[[ Data provided open ]]

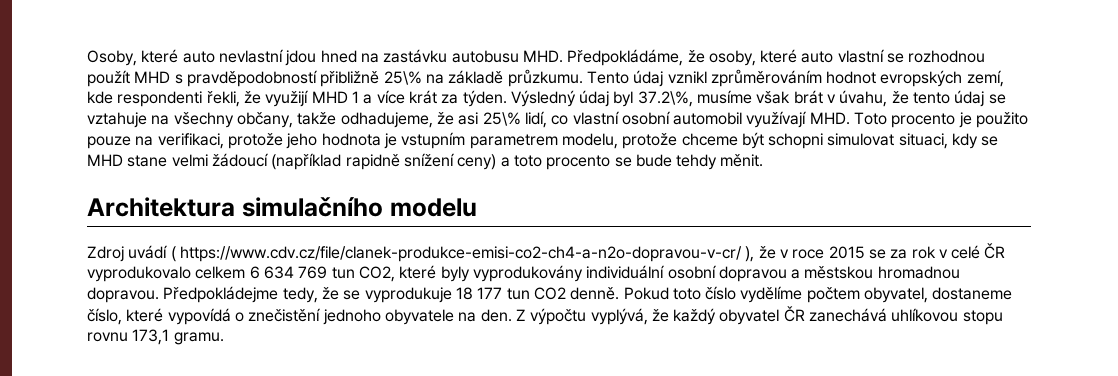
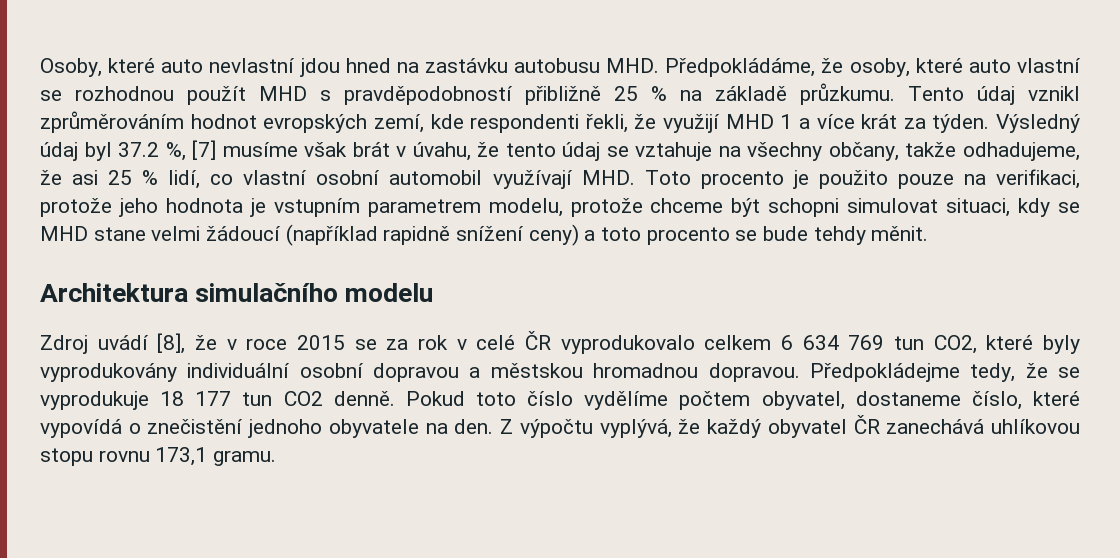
- Osoby, které auto nevlastní jdou hned na zastávku autobusu MHD. Předpokládáme, že osoby, které auto vlastní se rozhodnou použít MHD s pravděpodobností přibližně 25\% na základě průzkumu.
+ Osoby, které auto nevlastní jdou hned na zastávku autobusu MHD. Předpokládáme, že osoby, které auto vlastní se rozhodnou použít MHD s pravděpodobností přibližně 25 % na základě průzkumu.
- Výsledný údaj byl 37.2\%, musíme však brát v úvahu, že tento údaj se vztahuje na všechny občany, takže odhadujeme, že asi 25\% lidí, co vlastní osobní automobil využívají MHD. Toto procento je použito pouze na verifikaci, protože jeho hodnota je vstupním parametrem modelu, protože chceme být schopni simulovat situaci, kdy se MHD stane velmi žádoucí (například rapidně snížení ceny) a toto procento se bude tehdy měnit.
+ Výsledný údaj byl 37.2 %, [7] musíme však brát v úvahu, že tento údaj se vztahuje na všechny občany, takže odhadujeme, že asi 25 % lidí, co vlastní osobní automobil využívají MHD. Toto procento je použito pouze na verifikaci, protože jeho hodnota je vstupním parametrem modelu, protože chceme být schopni simulovat situaci, kdy se MHD stane velmi žádoucí (například rapidně snížení ceny) a toto procento se bude tehdy měnit.
- Zdroj uvádí ( https://www.cdv.cz/file/clanek-produkce-emisi-co2-ch4-a-n2o-dopravou-v-cr/ ), že v roce 2015 se za rok v celé ČR vyprodukovalo celkem 6 634 769 tun CO2, které byly vyprodukovány individuální osobní dopravou a městskou hromadnou dopravou.
+ Zdroj uvádí [8], že v roce 2015 se za rok v celé ČR vyprodukovalo celkem 6 634 769 tun CO2, které byly vyprodukovány individuální osobní dopravou a městskou hromadnou dopravou.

[[ Data provided closed ]]

> Aim of the task
Could you reproduce exactly, and only, the lines from the start of the records through the line containing "[7] musíme však", leaving out the pictures?

> Response to this exercise
- Osoby, které auto nevlastní jdou hned na zastávku autobusu MHD. Předpokládáme, že osoby, které auto vlastní se rozhodnou použít MHD s pravděpodobností přibližně 25\% na základě průzkumu.
+ Osoby, které auto nevlastní jdou hned na zastávku autobusu MHD. Předpokládáme, že osoby, které auto vlastní se rozhodnou použít MHD s pravděpodobností přibližně 25 % na základě průzkumu.
- Výsledný údaj byl 37.2\%, musíme však brát v úvahu, že tento údaj se vztahuje na všechny občany, takže odhadujeme, že asi 25\% lidí, co vlastní osobní automobil využívají MHD. Toto procento je použito pouze na verifikaci, protože jeho hodnota je vstupním parametrem modelu, protože chceme být schopni simulovat situaci, kdy se MHD stane velmi žádoucí (například rapidně snížení ceny) a toto procento se bude tehdy měnit.
+ Výsledný údaj byl 37.2 %, [7] musíme však brát v úvahu, že tento údaj se vztahuje na všechny občany, takže odhadujeme, že asi 25 % lidí, co vlastní osobní automobil využívají MHD. Toto procento je použito pouze na verifikaci, protože jeho hodnota je vstupním parametrem modelu, protože chceme být schopni simulovat situaci, kdy se MHD stane velmi žádoucí (například rapidně snížení ceny) a toto procento se bude tehdy měnit.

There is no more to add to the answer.